Holznagel served a critical role as the pilots steered through the stormy night in total darkness, shining flashlights and pen lights on the instrument panel hour after hour as the fuel state became crucial. They decided to risk a descent to (hopefully) find a suitable landing spot. “The pilots took turns putting their heads out their side cockpit windows looking for the ground,” says Holznagel.
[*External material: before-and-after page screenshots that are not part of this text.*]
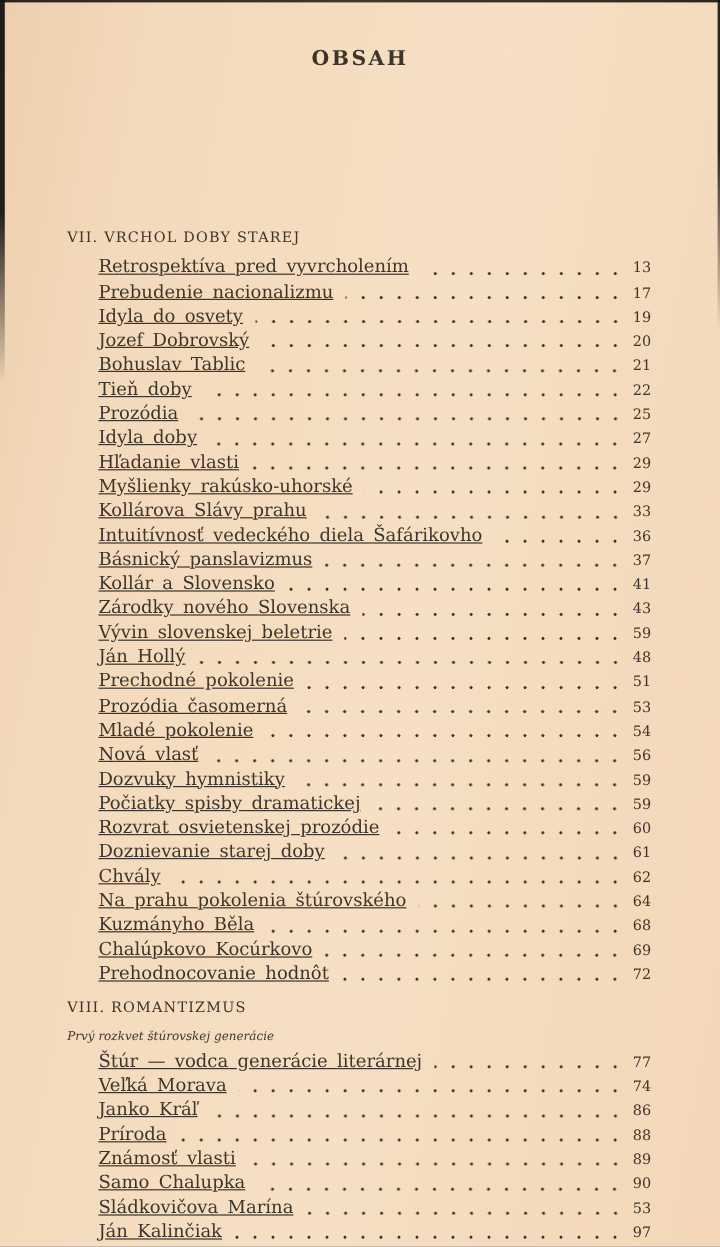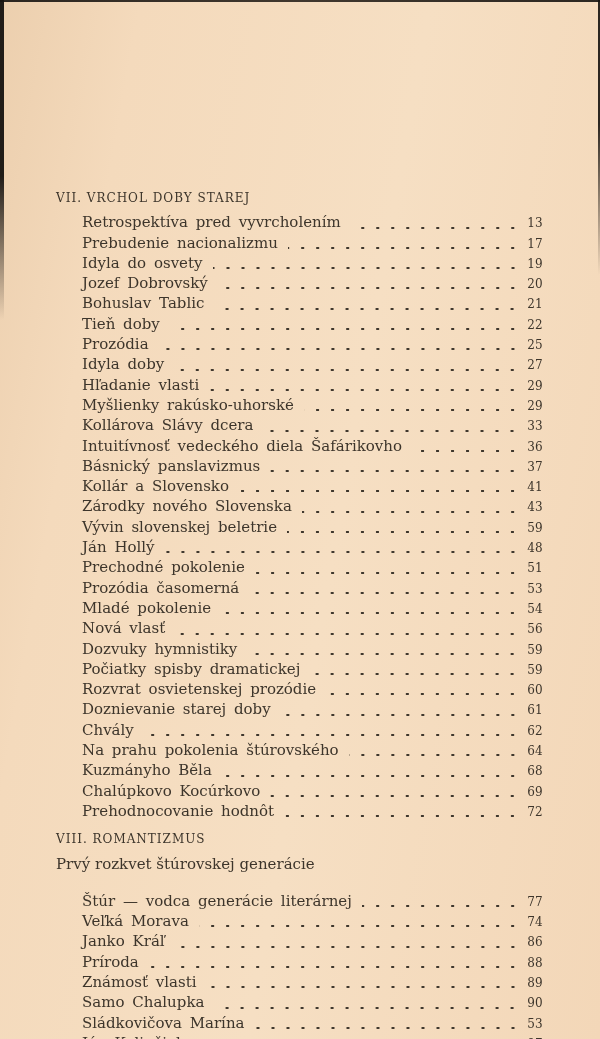"OBSAH" h1.title { html: none -> <h1>OBSAH</h1> }
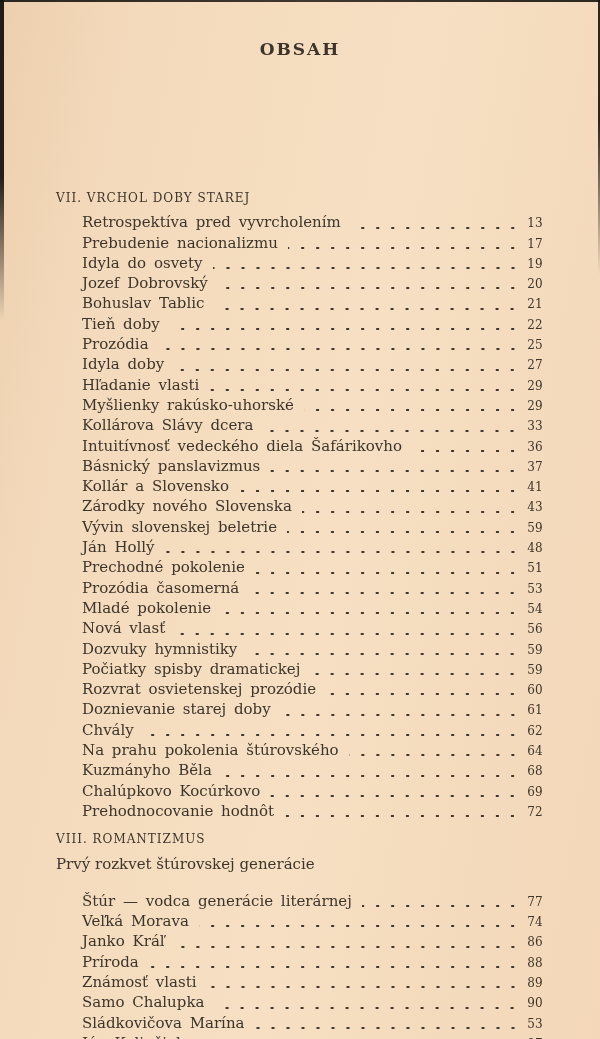"Retrospektíva pred vyvrcholením" .entry-title { text-decoration: none -> underline }
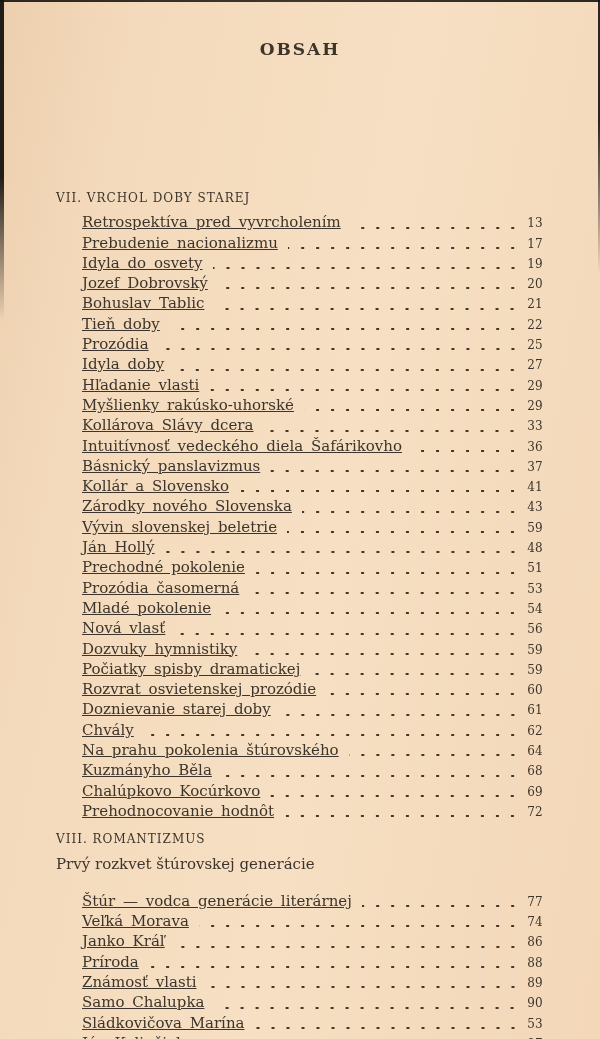"Kollárova Slávy dcera" span.entry-title { text: dcera -> prahu }
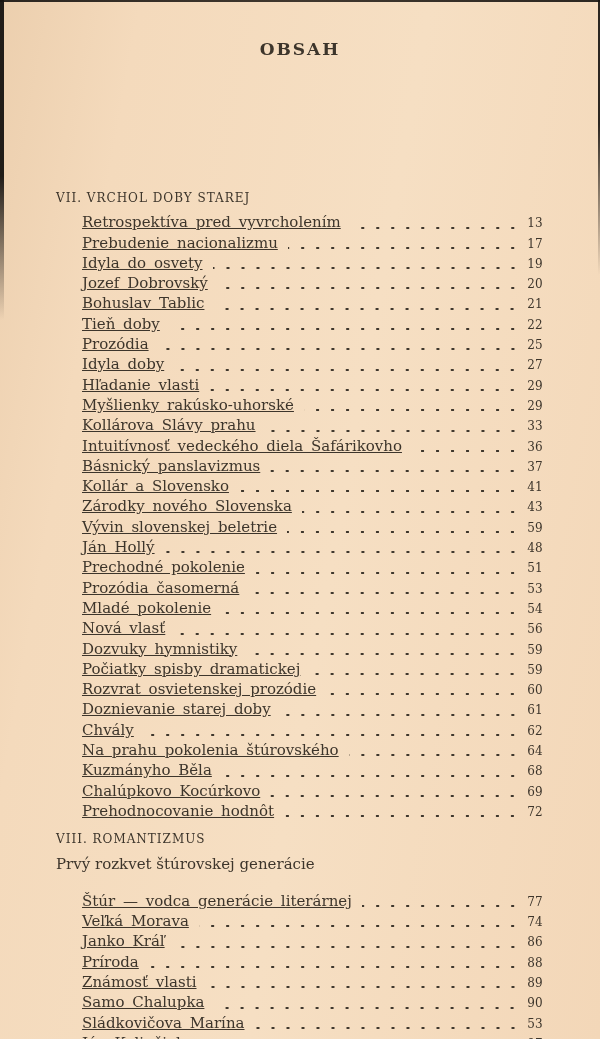"Prvý rozkvet štúrovskej generácie" .section-subtitle { font-size: 15px -> 10px; font-style: none -> italic; margin-bottom: 18px -> 1px }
“Jim held the light on the altimeter and rate of descent, calling out numbers,” says Gifford. Around 1 a.m., over five hours after departure and nearing 500 feet altitude, Gifford eventually caught site of farm lights, then a blacktop road leading to a town. As they repeatedly circled the town, lights kept coming on: people knew they were in trouble. "The lights helped illuminate an unpicked cornfield nearby—a possible landing site,'' says Gifford. “However, there was a difference of opinion so we headed north in search of an airport or better weather, though we had to have been very low on fuel."
Then, while flying, Gifford lost the road, saying “I lost it” to Ullman, who said “I have it!” “Vern had the controls, not the road, and soon I saw we were losing altitude and nearly in a grove of trees,” says Holznagel, who called that out as Gifford grabbed the controls, barely missing the trees, then climbing into the clouds, turning and locating the road, which led back to the town.